• Problem details
Filter the records below down to lines containing "left".

────────

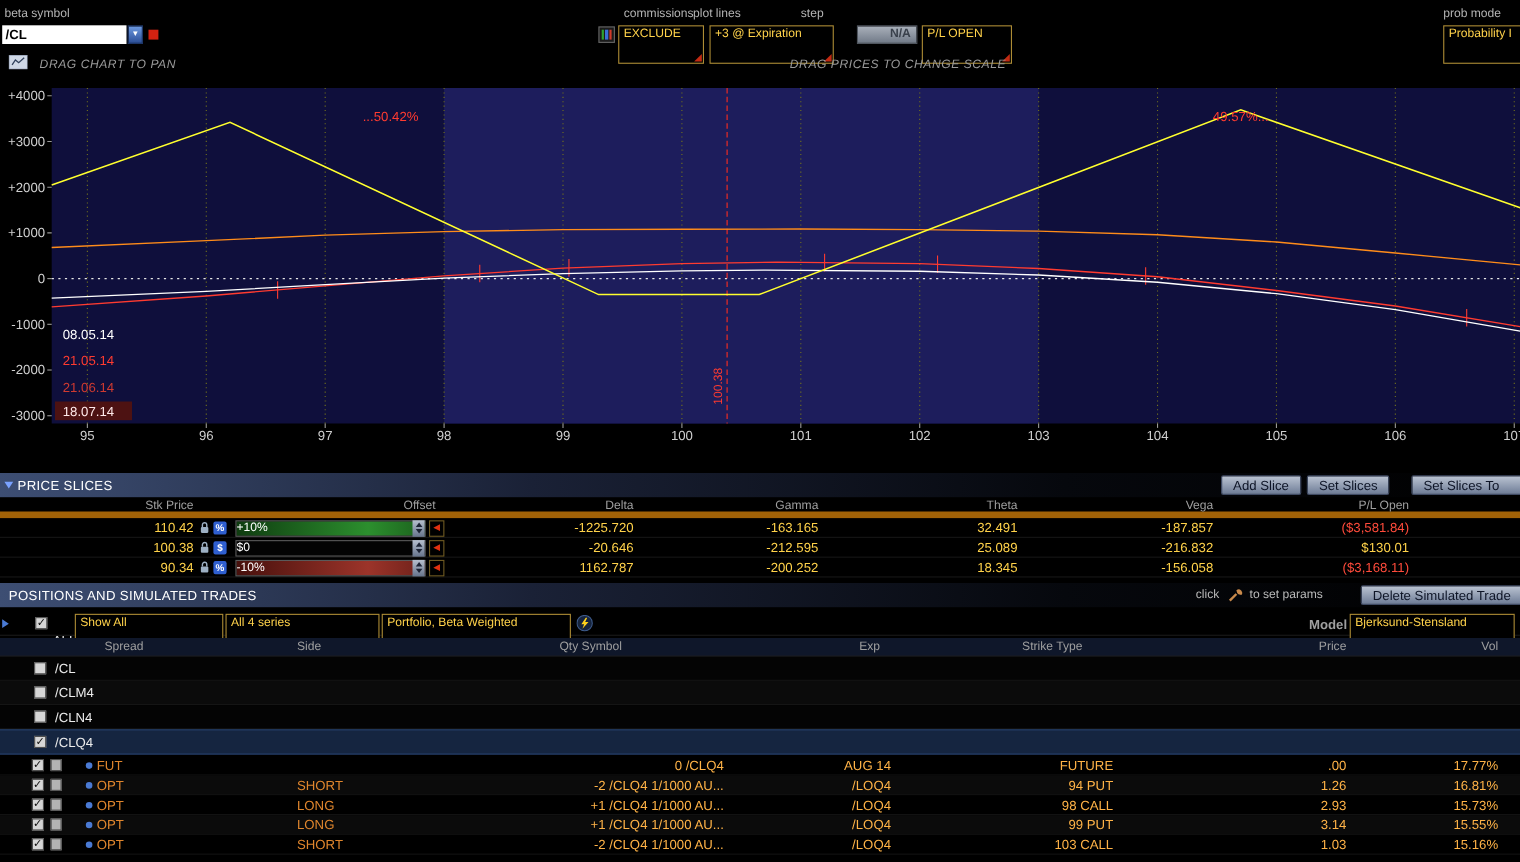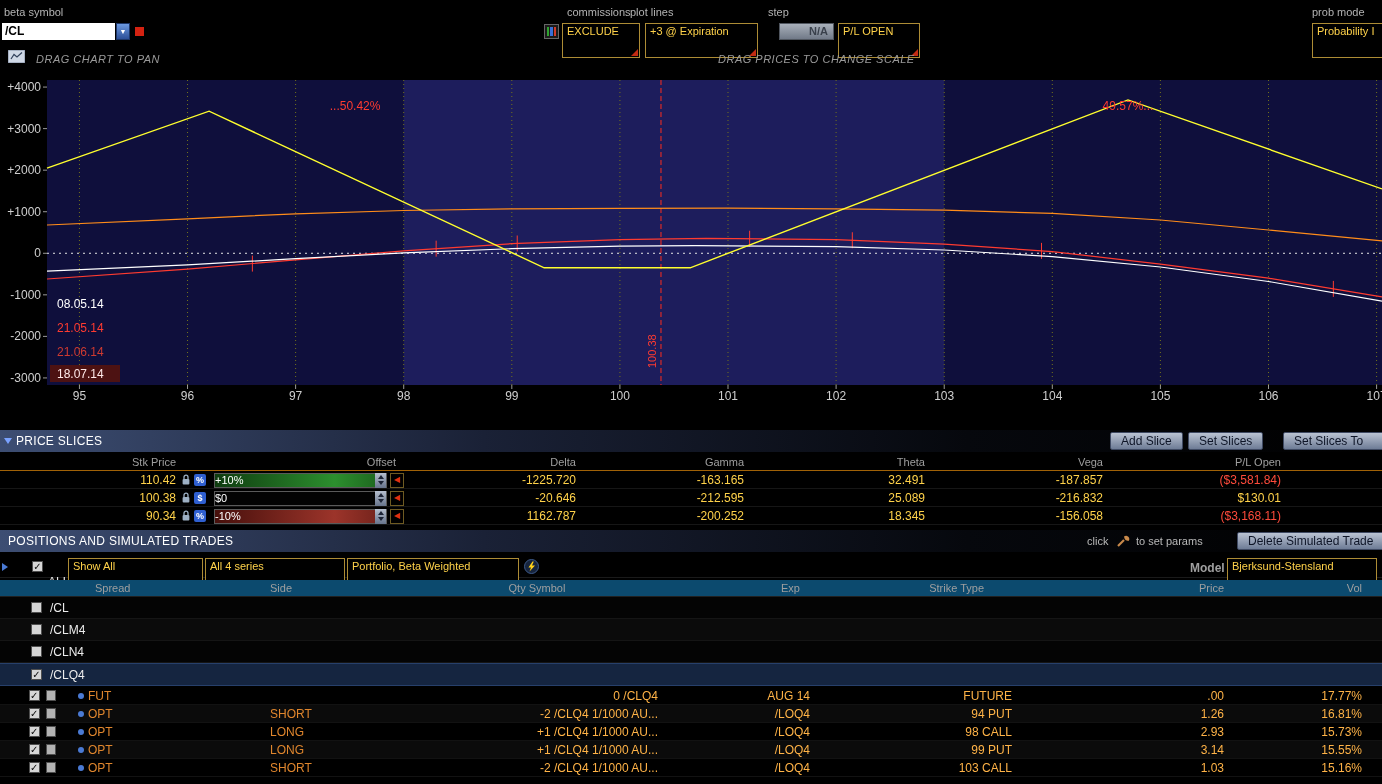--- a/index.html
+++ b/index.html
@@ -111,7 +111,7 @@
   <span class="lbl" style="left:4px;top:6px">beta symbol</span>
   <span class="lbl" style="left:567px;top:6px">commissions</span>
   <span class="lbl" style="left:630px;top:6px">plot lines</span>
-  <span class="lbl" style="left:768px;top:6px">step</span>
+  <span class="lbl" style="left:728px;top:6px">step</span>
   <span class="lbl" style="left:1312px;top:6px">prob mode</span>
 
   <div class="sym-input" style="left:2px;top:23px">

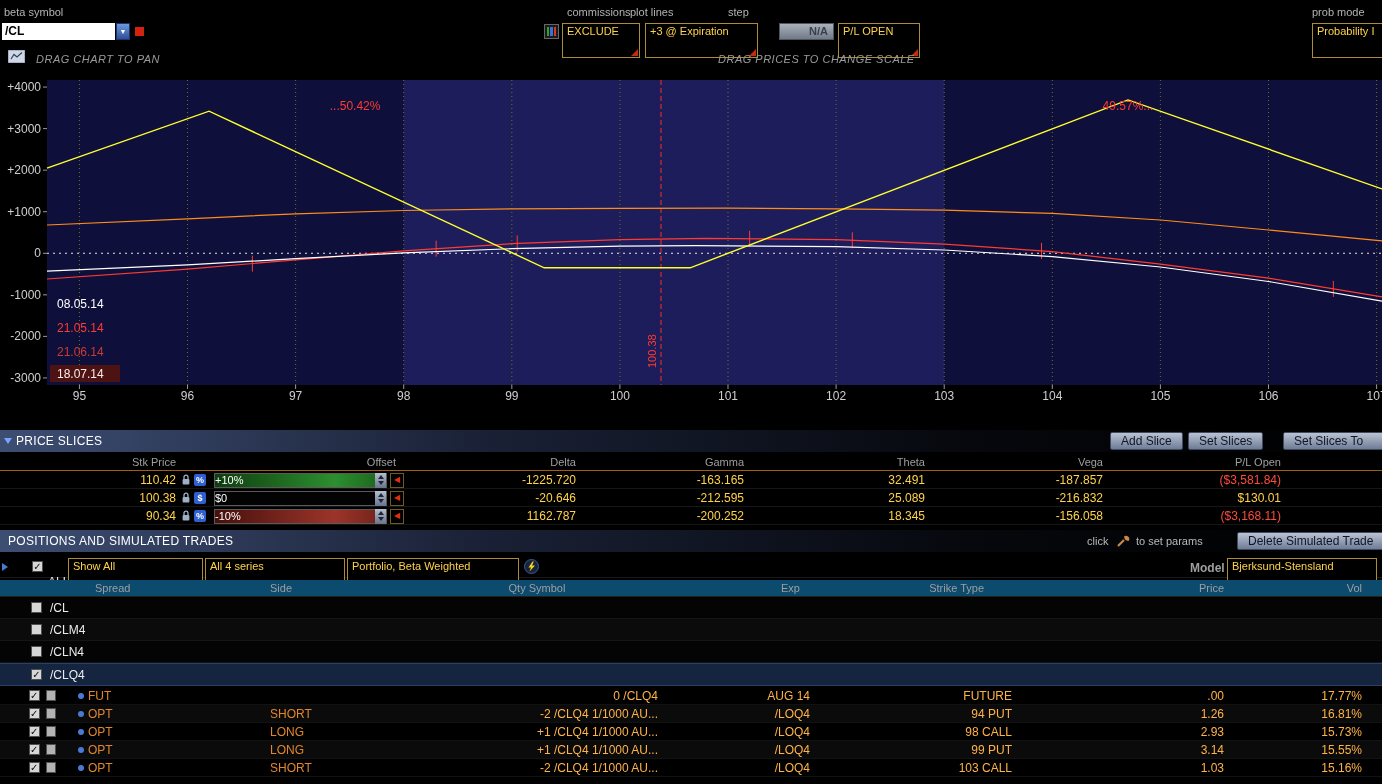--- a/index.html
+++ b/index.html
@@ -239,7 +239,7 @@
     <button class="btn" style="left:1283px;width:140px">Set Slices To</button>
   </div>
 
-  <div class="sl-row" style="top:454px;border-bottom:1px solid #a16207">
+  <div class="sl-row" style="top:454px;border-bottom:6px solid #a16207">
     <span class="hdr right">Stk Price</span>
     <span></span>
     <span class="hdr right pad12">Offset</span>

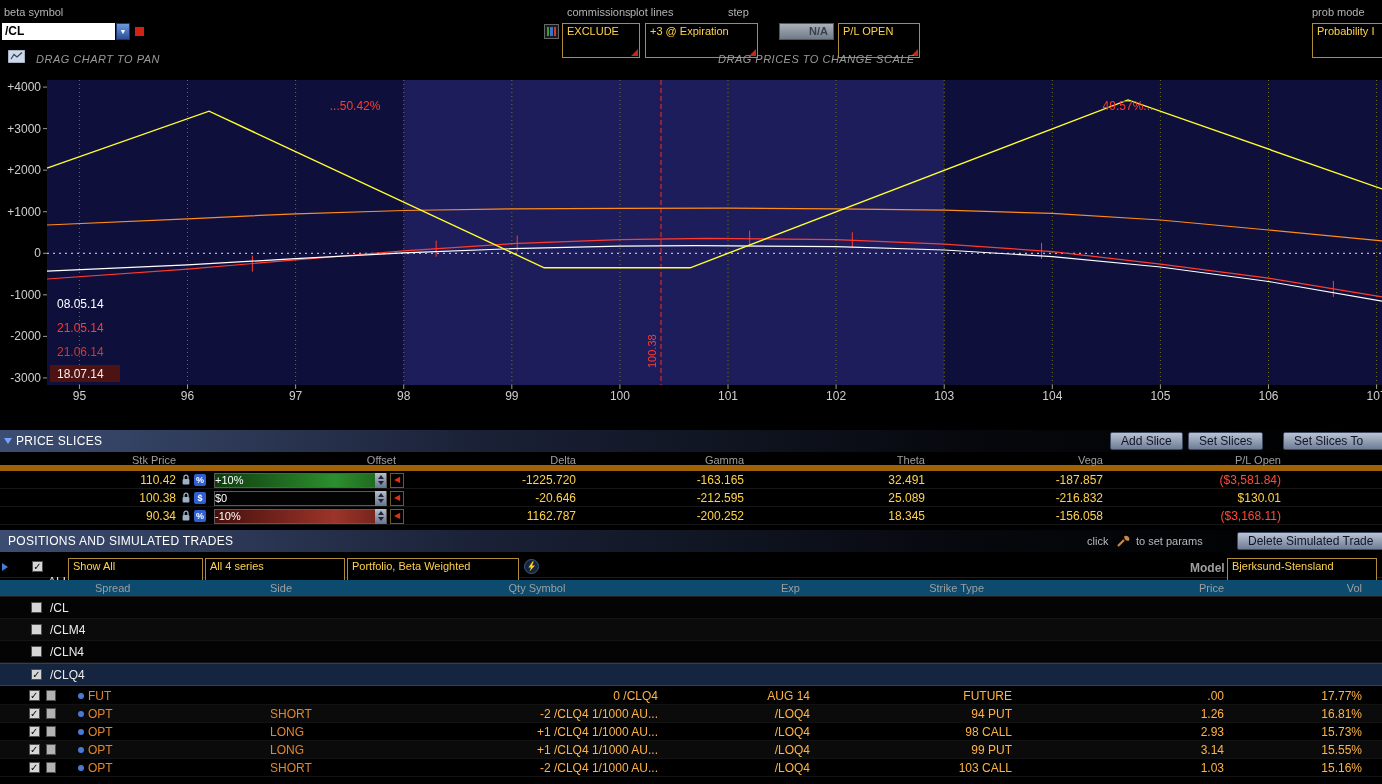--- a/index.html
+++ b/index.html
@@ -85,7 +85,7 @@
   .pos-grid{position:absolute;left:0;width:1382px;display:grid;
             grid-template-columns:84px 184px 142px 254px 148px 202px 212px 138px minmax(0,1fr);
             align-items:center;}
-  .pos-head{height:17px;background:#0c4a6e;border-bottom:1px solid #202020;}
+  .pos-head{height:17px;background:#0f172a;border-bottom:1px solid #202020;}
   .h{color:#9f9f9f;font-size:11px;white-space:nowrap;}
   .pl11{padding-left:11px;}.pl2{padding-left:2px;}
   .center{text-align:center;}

────────

• Response area
   <span class="lbl" style="left:4px;top:6px">beta symbol</span>
   <span class="lbl" style="left:567px;top:6px">commissions</span>
   <span class="lbl" style="left:630px;top:6px">plot lines</span>
-  <span class="lbl" style="left:768px;top:6px">step</span>
+  <span class="lbl" style="left:728px;top:6px">step</span>
   <span class="lbl" style="left:1312px;top:6px">prob mode</span>
   <div class="sym-input" style="left:2px;top:23px">
     <button class="btn" style="left:1283px;width:140px">Set Slices To</button>
   .pos-grid{position:absolute;left:0;width:1382px;display:grid;
   .pl11{padding-left:11px;}.pl2{padding-left:2px;}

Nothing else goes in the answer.